Now that I'm awake, I put on a sweater and sit down at the computer, ready for a day's work. Just as I get it booted up, the power goes off. My word processor shrinks to a dot and the screen becomes a black blank.
"It's probably all that wind and snow," Malodor quips. Meanwhile, Nancy is prancing around the apartment, happy that school's canceled.
"Cut it out, Nancy." I'm getting mad. "settle down or go sweep the hall or something. I gotta get some writing done."
"I'm going over to Uncle Charlie's," Nancy yells back, going out and slamming the door behind her.
"How'm I gonna make breakfast," Malodor complains.
"We got a gas stove, remember?"
"But my mixer won't work without electricity."
"Use your paws. You modern women are too lazy, with all these appliances. Sometimes I think we should go back to the good old days, when rodents did everything by paw and claw."
"Come on, Oscar. You know those gadgets give us women more time to do other things, more fulfilling things than simple labor."
"Like to sit on your bushy tail and watch Oprah Chipmunk."
"She has a lot of good suggestions that save money and time. Like the German apple pie I'm making for lunch."
"Maybe 'how to please your lover by fixing breakfast' or something like that?"
"Oh, shut up, baby. I'll get breakfast. Now where's that flour? I need it for our breakfast pizza."

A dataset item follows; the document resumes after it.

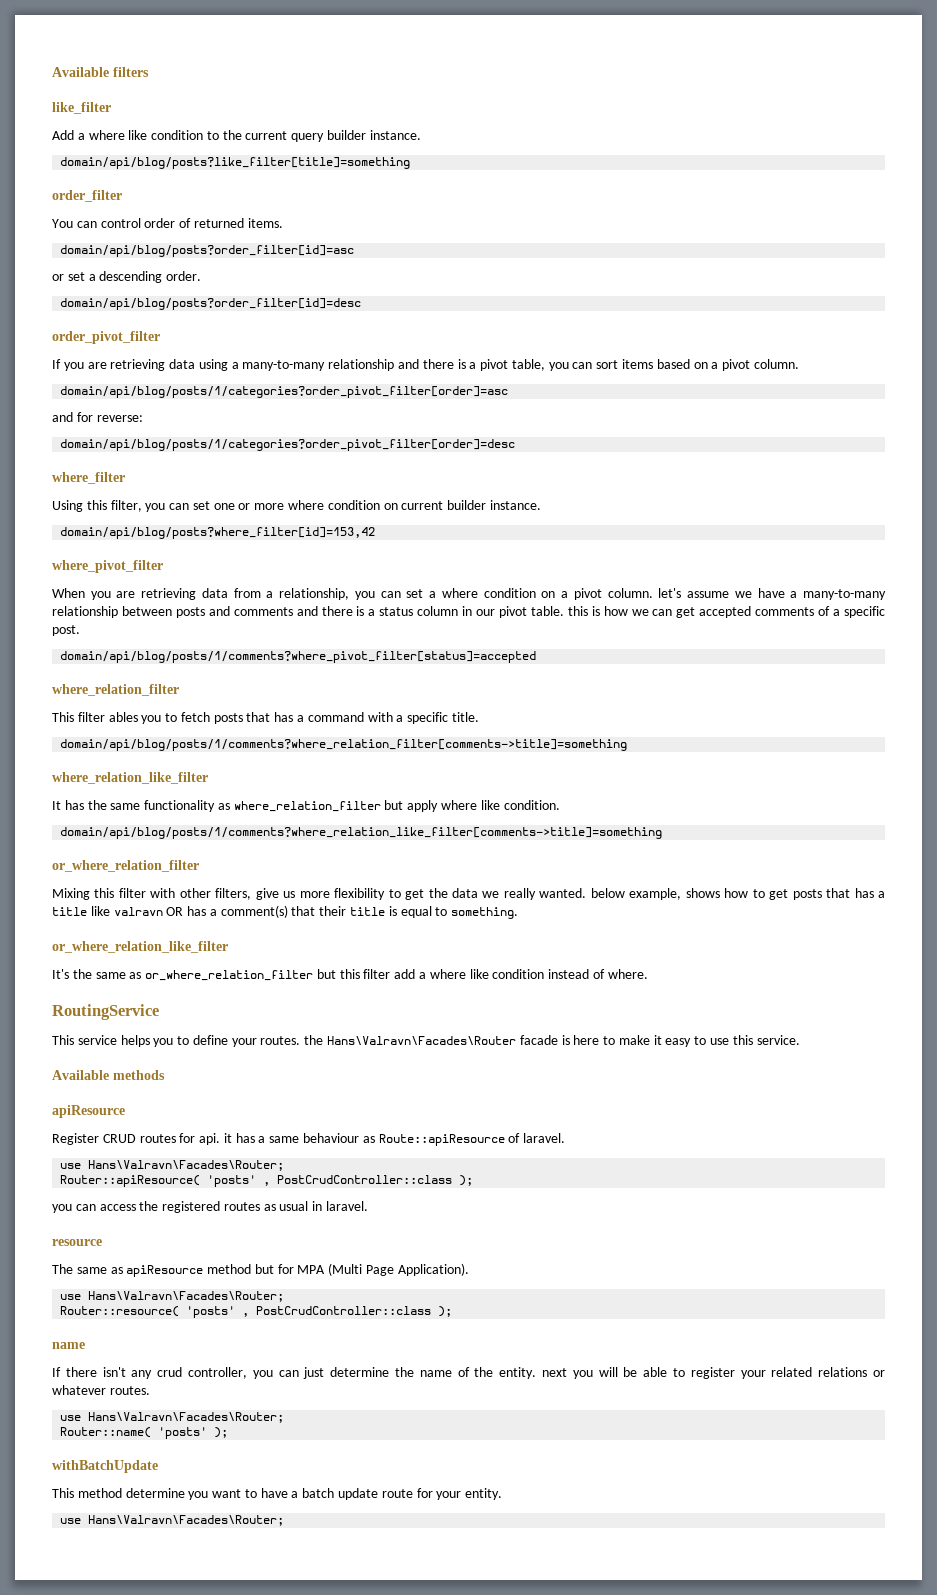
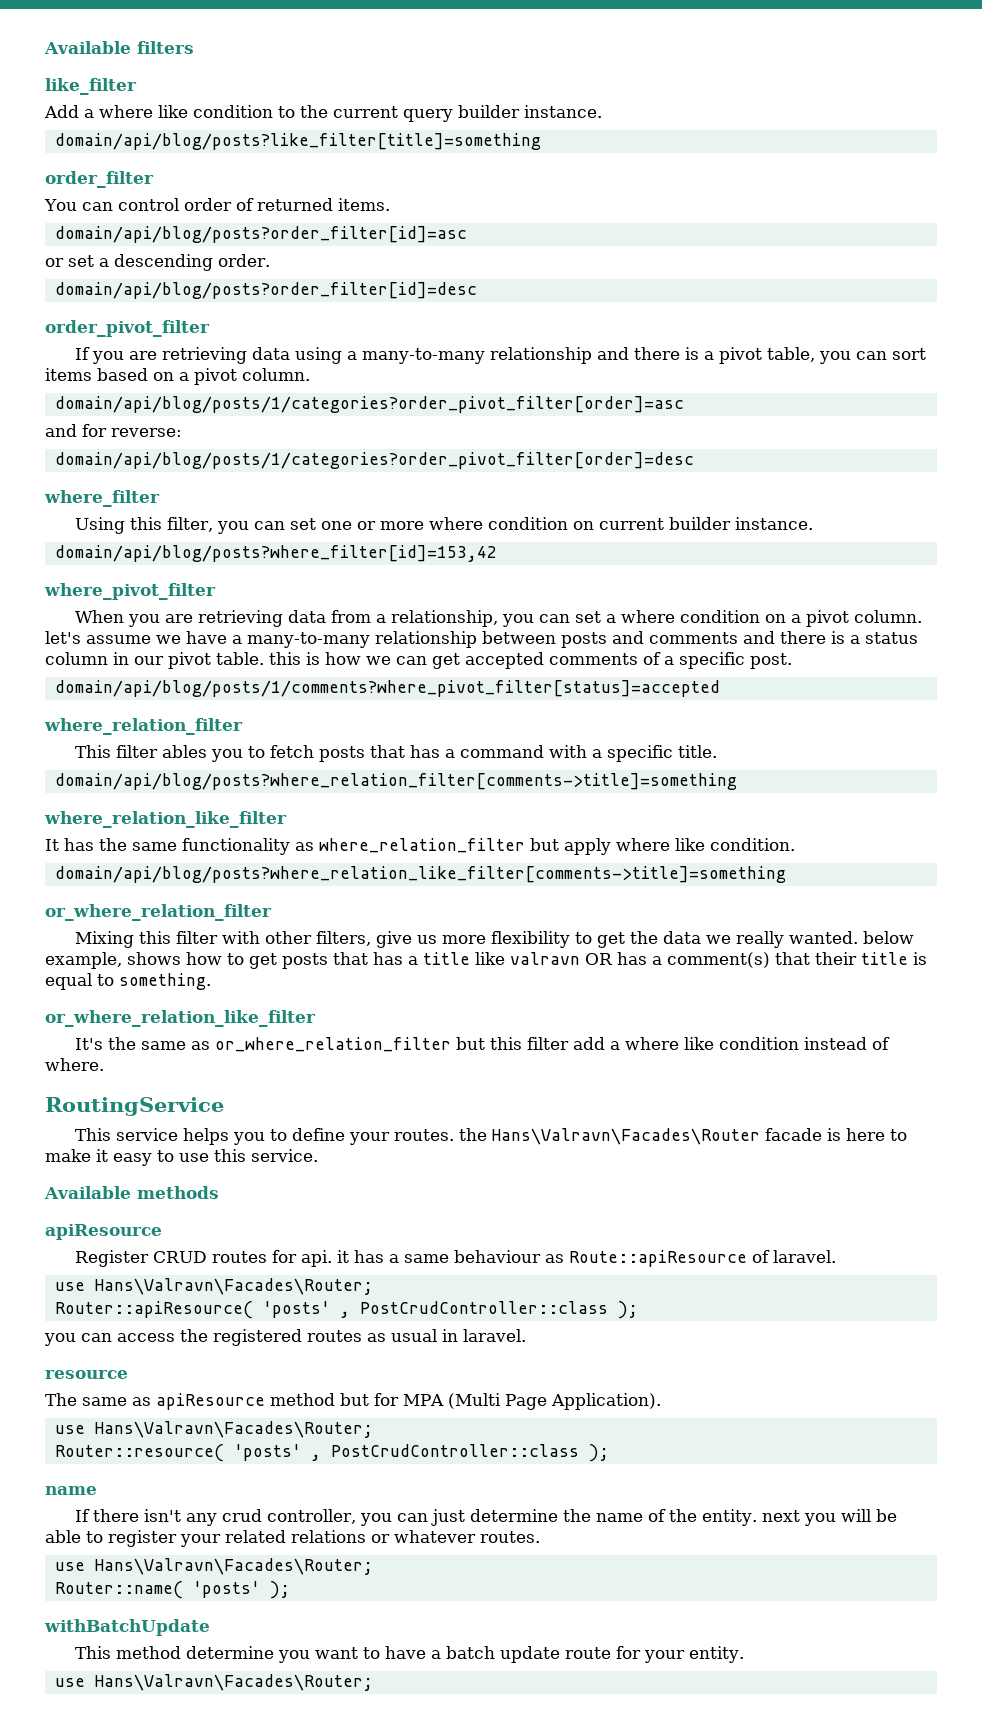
- domain/api/blog/posts/1/comments?where_relation_filter[comments->title]=something
+ domain/api/blog/posts?where_relation_filter[comments->title]=something
- domain/api/blog/posts/1/comments?where_relation_like_filter[comments->title]=something
+ domain/api/blog/posts?where_relation_like_filter[comments->title]=something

"Women are so damn lazy these days, not like when I was a kid. My mother had to grind her own wheat to make her own flour with her own paws." I can hear Malodor banging pans around in the kitchen. "While she was doing that, us ratlets were out in snow like we got outside now, milking Bessie the cow so she could finish breakfast. Nowadays all you women gotta do is reach in a refrigerator and pour the stuff." I shake my head in wonder at all the changes in modern society.
"I'm glad you feel that way, Oscar baby. We're out of milk for breakfast and the apples are all rotten. Seeing as you like the 'good old days,' why don't you step outside and find some more?"
Uh, oh. "I'll go over to Charlie's and get Nancy to do it."
"No you won't. That little girl's got a bad cold. You get it."
"We got any canned apples or condensed milk? You can always bake a cake instead?"
"Get dressed."
"Maybe Charlie's got some?"
"He don't drink it, get your ratty ass moving."
"Okay, okay. I'll get it. You don't have to raise your tail."
I'll show her I'm still a tough old rodent. I'll walk the half-block to the store. Us old guys still remember the good old days. No problem. Just as soon as I change the batteries on my thermal underwear and socks.
Oscar Rat
***
Wham! Wham! "Uncle Charlie." The pounding on my door wakes me from a sound sleep. Three naked nymphs vanish as I'm jerked back to wakefulness.
"Who . . . who is it?" I mutter, knowing darn well it's Nancy Skunk. A bachelor, nobody else calls me Uncle Charlie. At least for quite a while.
"What you want, Nancy?" I yell from the bedroom, wishing she will go away so I can get back to sleep. Maybe those naked girls will still be there? I think, even if the goat wonders off.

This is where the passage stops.